使用nn.Sequential构建的网络，会严格按照构造函数中输入的子module的顺序进行执行。并且自带forward函数，forward过程中会按照子module堆叠的顺序进行运算。

使用OrderedDict对象和nn.Sequential构建的网络，因为输入的是子module名称和对象构成的网络，就是给每一个子module一个自定义的名字。

使用nn.Sequential构建的网络，使用起来方便，不需要自定义forward函数，但也损失了灵活性。

3.3 ModuleList

官方文档：https://pytorch.org/docs/stable/generated/torch.nn.ModuleList.html#torch.nn.ModuleList

ModuleList使用一个list对象hold所有的子module。ModuleList对象可以按照普通list的方式进行索引，但是其包含的子module都会被成功的注册到网络中，子module包含的参数也会自动添加到网络中，调用网络的方法时也会去访问这些子module。对应的，如果使用普通的list来hold所有的子module，这些子module及其参数并不会被注册到网络中，也就无法进行网络的训练。如下面代码对比所示：

class net1(nn.Module):
    def __init__(self):
        super(net1,self).__init__()
        self.linears = nn.ModuleList([nn.Linear(10,10) for i in range(2)])
    def forward(self,x):
        for m in self.linears:
            x = m(x)
        return x
net = net1()
print(net)
for name,param in net.named_parameters():
    print(name,param.shape)
class net2(nn.Module):
    def __init__(self):
        super(net2,self).__init__()
        self.linears = [nn.Linear(10,10) for i in range(2)]
    def forward(self,x):
        for m in self.linears:
            x = m(x)
        return x
net = net2()
print(net)
print(list(net.parameters()))

输出结果为：

net1(
  (linears): ModuleList(
    (0): Linear(in_features=10, out_features=10, bias=True)
    (1): Linear(in_features=10, out_features=10, bias=True)
  )
)
linears.0.weight torch.Size([10, 10])
linears.0.bias torch.Size([10])
linears.1.weight torch.Size([10, 10])
linears.1.bias torch.Size([10])
net2()
[]

上面的结果可以看出，net1包含网络层和参数，net2的网络层和参数则全部为空。

nn.ModuleList只是保存了已注册到网络中的子module，但并没有设定子module的执行顺序，具体的执行顺序是按照forward函数设定的顺序进行执行的。如下面代码所示：

class net3(nn.Module):
    def __init__(self):
        super(net3,self).__init__()
        self.linears = nn.ModuleList([nn.Linear(10,20),nn.Linear(30,10),nn.Linear(20,30)])
    def forward(self,x):
        x = self.linears[0](x)
        x = self.linears[2](x)
        x = self.linears[1](x)
        return x
net = net3()
print(net)

另一个细节是，如果对nn.ModuleList中hold的子module在forward函数中进行重复使用，虽然该子module被使用了多次，但其参数却只有一份，相当于在backward过程中进行了多次的参数更新，可能会带来超出预期的训练结果。当然对同一个子module调用多次也没什么特别的用处。

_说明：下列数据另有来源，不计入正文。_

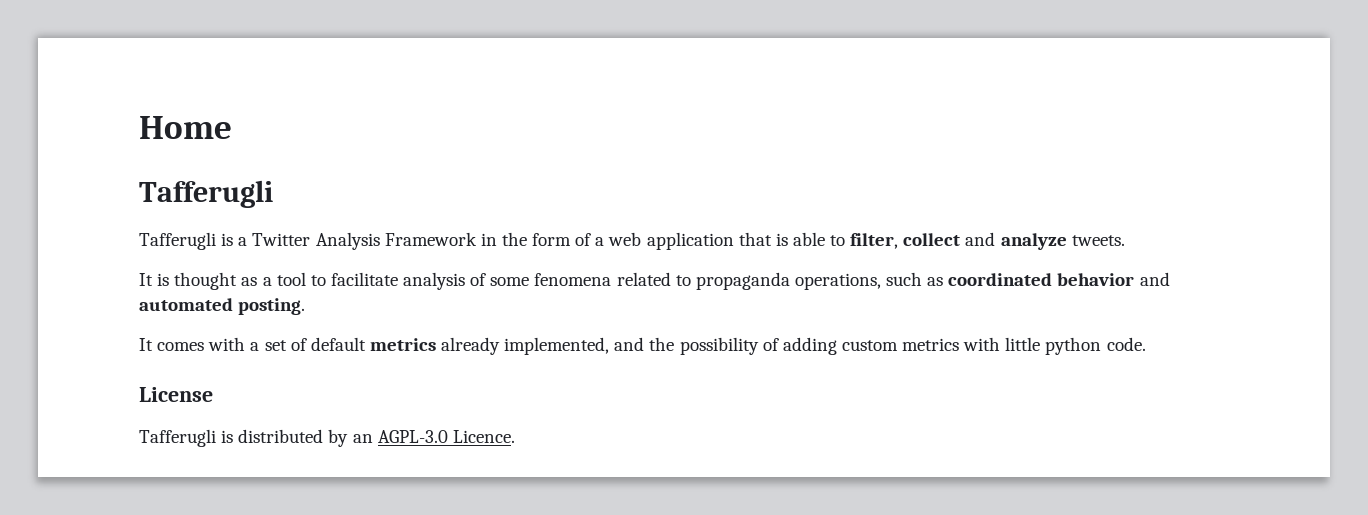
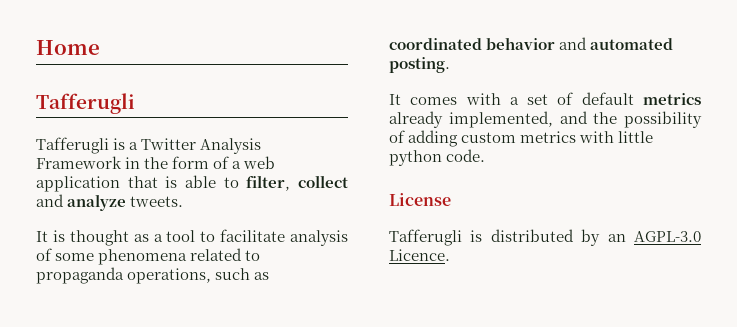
- It is thought as a tool to facilitate analysis of some fenomena related to propaganda operations, such as coordinated behavior and automated posting.
+ It is thought as a tool to facilitate analysis of some phenomena related to propaganda operations, such as coordinated behavior and automated posting.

使用nn.ModuleList构建的网络，使用起来略微复杂，需要自己定义forward的顺序，但也带来了灵活性。在重复包含很多相同的网络层的情况下，使用ModuleList是更合适的选择，也可以把各个子module放到一个普通的list对象中，然后使用nn.Sequential(*list)进行解析，如下所示：

class net4(nn.Module):
    def __init__(self):
        super(net4,self).__init__()
        self.linears_list = [nn.Linear(10,10) for i in range(2)]
        self.linears = nn.Sequential(*self.linears_list)
    def forward(self,x):
        x = self.linears_list(x)
        return x
net = net4()
print(net)

输出：

net4(
  (linears): Sequential(
    (0): Linear(in_features=10, out_features=10, bias=True)
    (1): Linear(in_features=10, out_features=10, bias=True)
  )
)

另外，在需要保存网络前向运算中间层结果的时候，如果使用nn.ModuleList，可以在forward函数中将中间层的feature map保存到一个list中返回。如果使用nn.Sequential，则无法使用这种方式，但也可以通过nn.register_forward_hook()实现，相对实现复杂度略高，但forward函数实现更容易。究竟用哪种方式，就看个人喜好了。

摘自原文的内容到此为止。